Bei der ersten Wahlrunde vor zwei Wochen hatte Erdogan vor seinem Herausforderer Kemal Kilicdaroglu gelegen, er verfehlte aber mit 49,5 Prozent der Stimmen knapp die nötige absolute Mehrheit. Der 74-jährige Kilicdaroglu, der Vorsitzende der sozialdemokratischen Republikanischen Volkspartei CHP, kam auf 44,9 Prozent.
Der oppositionelle Kandidat Kilicdaroglu forderte seine Mitbürgerinnen und Mitbürger auf, die "autoritäre" Herrschaft von Erdogan zu beenden.
Kilicdaroglu: "Autoritäre" Herrschaft beenden
Der oppositionelle Kandidat Kilicdaroglu warb bis zuletzt um Wählerstimmen: Als er in Ankara seine Stimme abgab, forderte er seine Mitbürgerinnen und Mitbürger auf, die "autoritäre" Herrschaft von Erdogan zu beenden. "Damit echte Demokratie und Freiheit hier Einzug halten, damit wir uns von einer autoritären Regierung befreien, rufe ich die Bürger zur Wahl auf", sagte Kilicdaroglu.
Kilicdaroglu rief außerdem dazu auf, die Wahlurnen auch nach der Schließung der Wahllokale gut im Auge zu behalten. Schließlich sei die Präsidentschaftswahl "unter schwierigen Bedingungen abgehalten" worden.
"Jede Art von Verunglimpfung und Verleumdung ist laut geworden, aber ich vertraue in den gesunden Menschenverstand der Bürger", sagte Kilicdaroglu vor zahlreichen Anhängern vor dem Wahllokal. "Die Demokratie kommt ganz gewiss in diesem Land, die Freiheit wird kommen."
CHP: Angriff auf Wahlbeobachter
So beklagte Kilicdaroglus Partei CHP im Südosten des Landes einen Angriff auf ihre Wahlbeobachter. In der Provinz Sanliurfa seien die Wahlbeobachter der Partei geschlagen und ihre Telefone kaputtgemacht worden, weil sie gegen Unregelmäßigkeiten Einspruch erhoben hätten, schrieb der stellvertretende Fraktionsvorsitzende Özgür Özel auf Twitter. Der Vorfall habe sich in einem Dorf der Provinz ereignet, der CHP-Abgeordnete Ali Seker sei vor Ort. Die Angaben konnten nicht unabhängig überprüft werden.
Nach der ersten Wahlrunde waren keine größeren Unregelmäßigkeiten gemeldet worden. Vielfach kritisierten Opposition und ausländische Beobachter aber einen unfairen Wahlkampf, da sich die türkischen Medien überwiegend fest in der Hand des Regierungslagers befinden und die Opposition deutlich weniger Sendezeit erhielt.
Erdogan gab seine Stimme heute mit seiner Frau Emine in einem Wahllokal in Istanbul ab. Dabei rief er zu reger Beteiligung an dem Urnengang auf.
Erdogan ruft zur Wahl auf
Erdogan gab seine Stimme heute mit seiner Frau Emine in einem Wahllokal in Üsküdar, einem Viertel im asiatischen Teil Istanbuls, ab. Dabei rief er zu reger Beteiligung an dem Urnengang auf. "In keinem Land der Welt gibt es eine Wahlbeteiligung von 90 Prozent", sagte er. "Die Türkei hat sie fast erreicht. Ich rufe meine Mitbürger auf, nicht nachzulassen und zur Wahl zu gehen." Bei der ersten Wahlrunde am 14. Mai hatten 87 Prozent der Wahlberechtigten ihre Stimme abgegeben.

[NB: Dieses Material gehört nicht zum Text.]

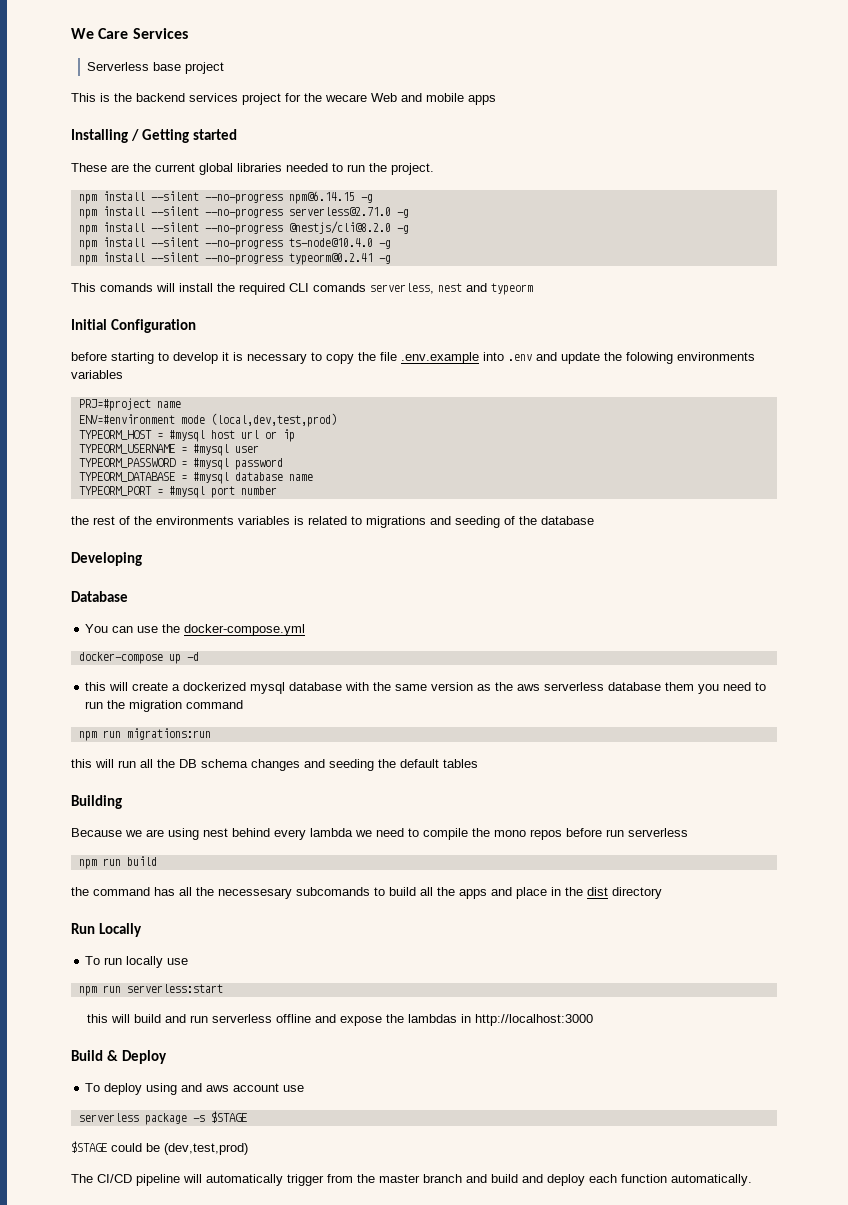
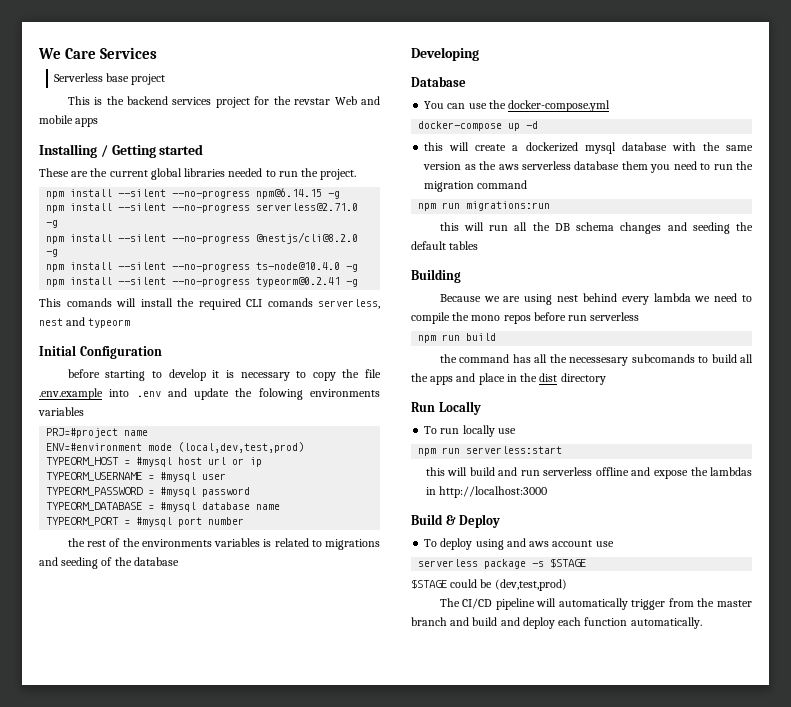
[325,94,367,102] wecare -> [294,98,331,105] revstar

Stark ausgeprägter Nationalismus
Die Wahl gilt als richtungsweisend. Kritiker befürchten, dass die Türkei mit einem erneuten Sieg Erdogans vollends in die Autokratie abgleiten könnte.

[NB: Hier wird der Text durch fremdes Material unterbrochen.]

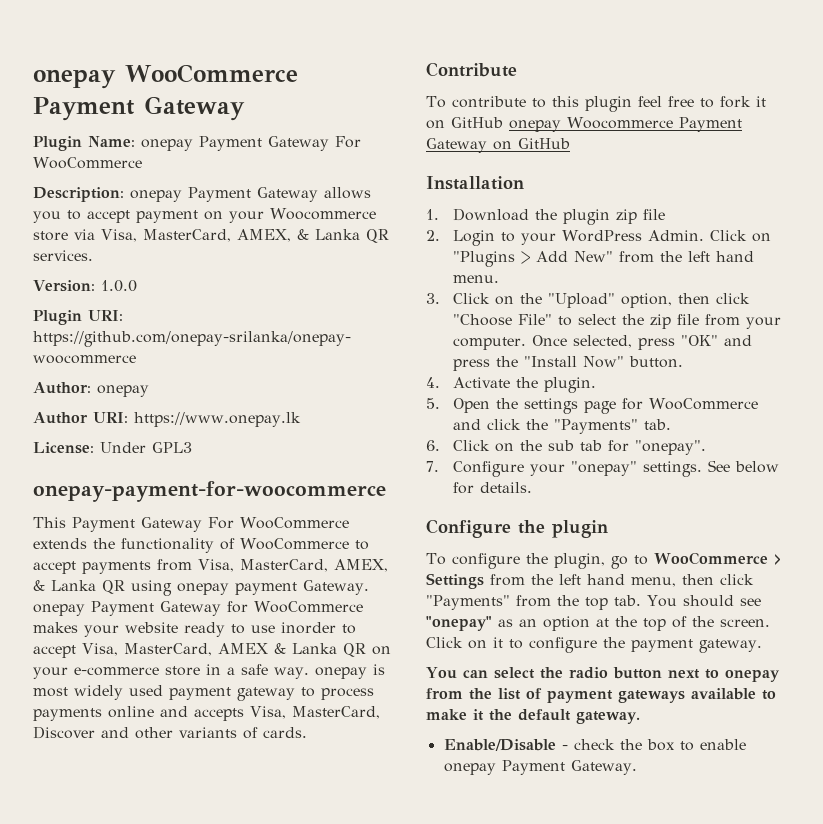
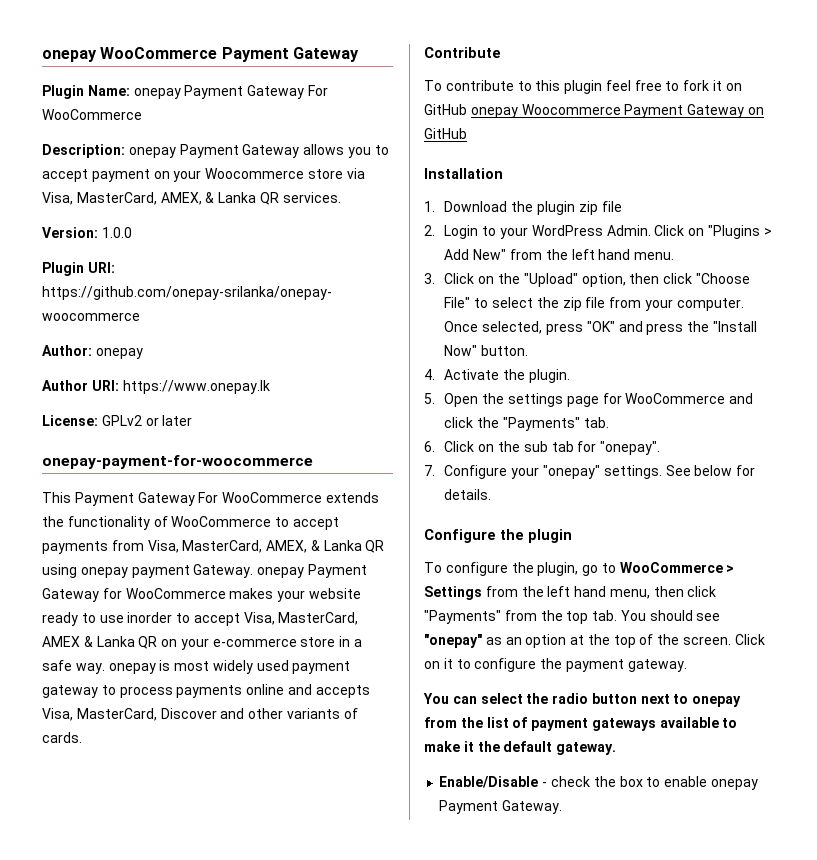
[100,442,192,453] Under GPL3 -> [101,415,193,426] GPLv2 or later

Der erste Wahlgang zeigte, dass die Unterstützung für den in der türkischen Politik stark ausgeprägten Nationalismus zugenommen hat. Hintergrund sind nicht nur jahrelange Auseinandersetzungen mit militanten Kurden und der Putschversuch im Jahr 2016, sondern auch die Einreise von über drei Millionen Flüchtlingen aus dem Bürgerkriegsland Syrien vor dem Hintergrund wirtschaftlicher Probleme der Türkei.

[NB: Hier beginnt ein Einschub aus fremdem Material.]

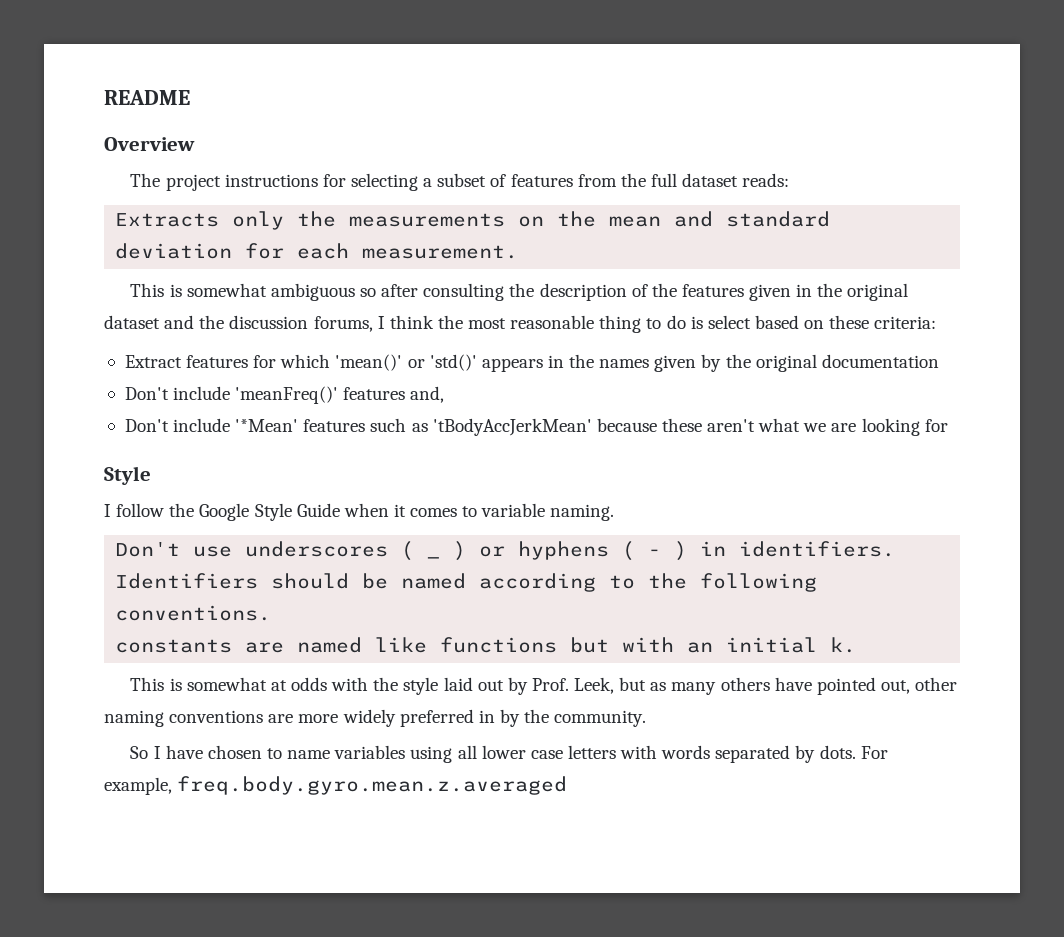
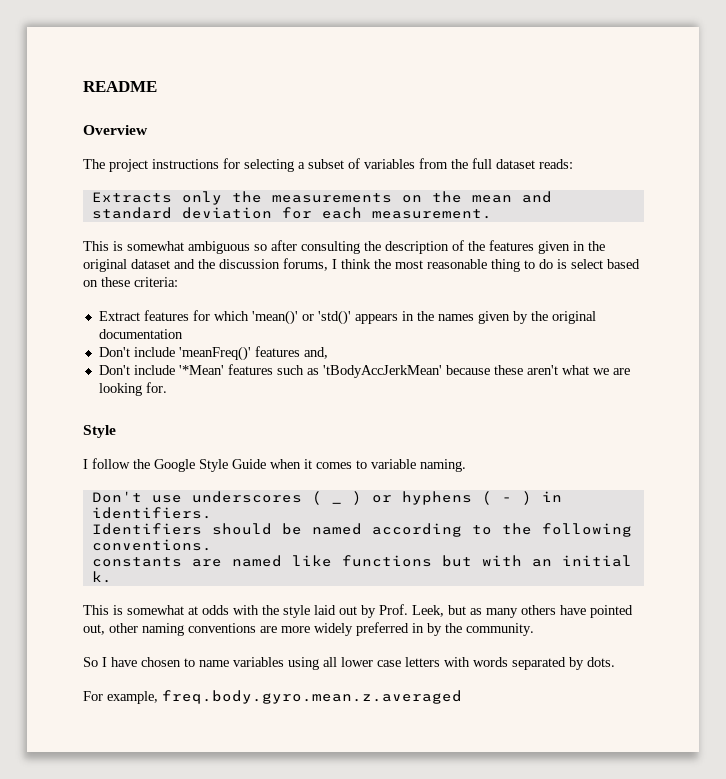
[510,174,573,187] features -> [364,159,415,169] variables
[924,419,948,432] for -> [145,382,167,393] for.
(856, 752) none -> (615, 662) //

Wichtig wird zudem, wie sich die kurdischen Wahlberechtigten entscheiden. Die pro-kurdische Demokratische Volkspartei unterstützte Kilicdaroglu im ersten Wahlgang, nannte ihn jedoch nach seinem Versuch, nationalistische Stimmen zu gewinnen, nicht ausdrücklich namentlich und forderte die Wähler lediglich auf, Erdogans "Ein-Mann-Regime" abzulehnen. Etwa ein Fünftel der Bevölkerung der Türkei ist kurdisch.
Mehr als 64 Millionen Menschen waren zur Stimmabgabe aufgerufen. Vorläufige Ergebnisse werden am Abend erwartet.